And the bazaar thing is that it’s assumed that this behaviour stops when these structures accumulate into a mug, or planet. They decohere. But if they didn’t, if they remained biasable wave packets, you potentially have your unified physics

Heisenberg was not stuck on the particle. Whatever makes you think that?

 

[river]

Quite.
But Heisenberg was still stuck on the particle. What if the wave you describe, and what your diagram shows, is the entire structure? That wave is stable in that state but is vulnerable to bias. It can be squeezed, bent, condensed, stretched, could spin etc etc, but the harmonic of that wave packet has one or more stable conditions that can affect how it ‘sees’ its environment.
What you have said, in much better language than I have at my command, is what I’m trying to imagine. This wave packet is the structure and it has tension and can experience and could behave accordingly. And the combinations of waves can amplify, resonate or cancel each other out, as you say.

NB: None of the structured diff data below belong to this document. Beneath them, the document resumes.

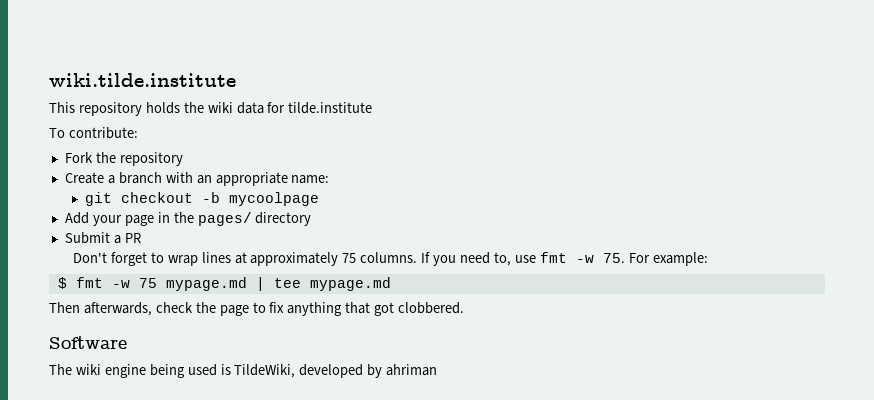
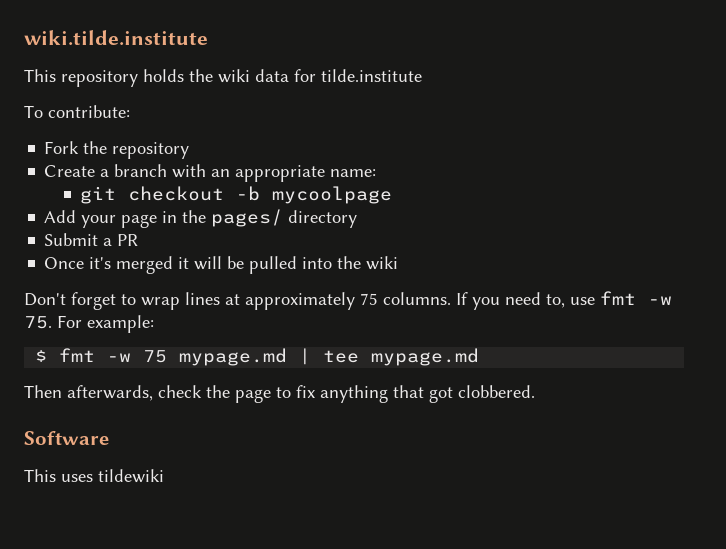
(141, 238) none -> [44,256,399,274] // Once it's merged it will be pulled into the wiki
[49,364,438,378] The wiki engine being used is TildeWiki, developed by ahriman -> [24,469,164,483] This uses tildewiki

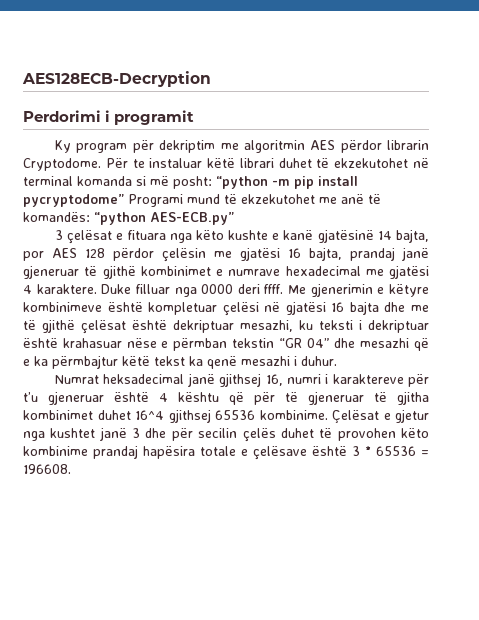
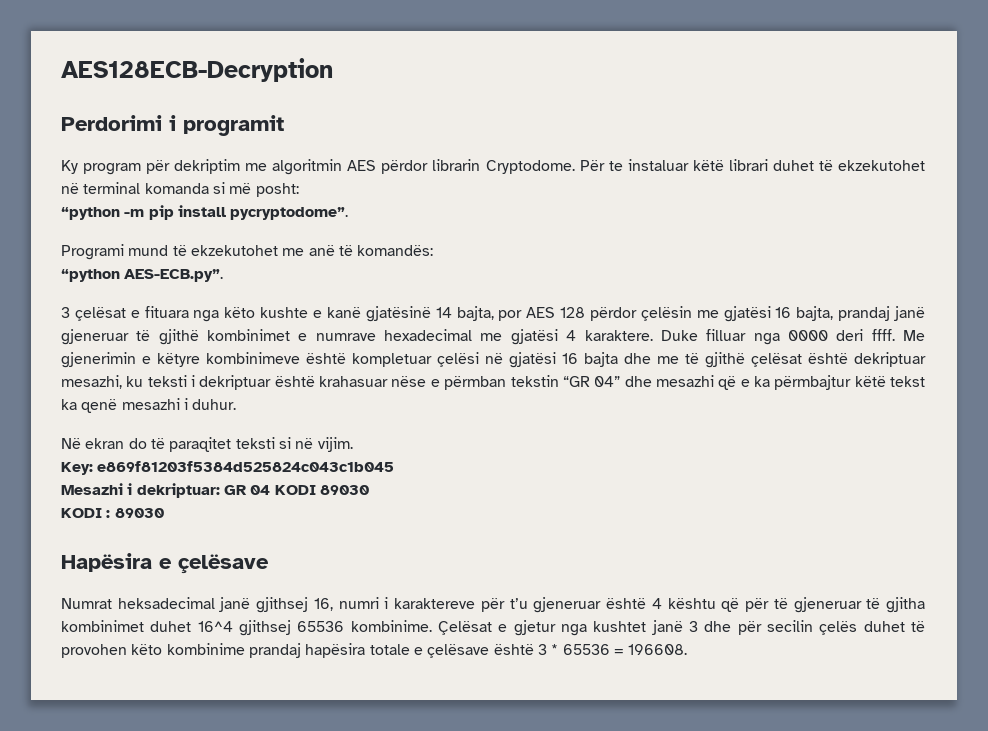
(212, 182) none -> (299, 190) //
[23,194,124,207] pycryptodome” -> [230,207,349,220] pycryptodome”. //
[94,212,234,225] “python AES-ECB.py” -> [61,269,224,282] // “python AES-ECB.py”.
(337, 361) none -> [61,437,353,452] [61,461,395,475] [61,483,369,498] [61,508,164,518] [61,553,269,574] // Në ekran do të paraqitet teksti si në vijim. // Key: e869f81203f5384d525824c043c1b045 // Mesazhi i dekriptuar: GR 04 KODI 89030 // KODI : 89030 // Hapësira e çelësave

And the bazaar thing is that it’s assumed that this behaviour stops when these structures accumulate into a mug, or planet. They decohere. But if they didn’t, if they remained biasable wave packets, you potentially have your unified physics

Waves in and of themselves are not a particle . waves can not produce a physical thing , in and of itself .

 

[Niccodeamus]

Heisenberg was not stuck on the particle. Whatever makes you think that?

Well, the uncertainty principle- you cannot know the position of the particle…

Waves in and of themselves are not a particle . waves can not produce a physical thing , in and of itself .

And that is the weirdness I’d like to discuss - what if? It wouldn’t be any stranger than existing QM. An atom, after all, is 1x10^-14 ‘something’. Right there you essentially have ‘nothing’ producing something

 

[exchemist]

Well, the uncertainty principle- you cannot know the position of the particle…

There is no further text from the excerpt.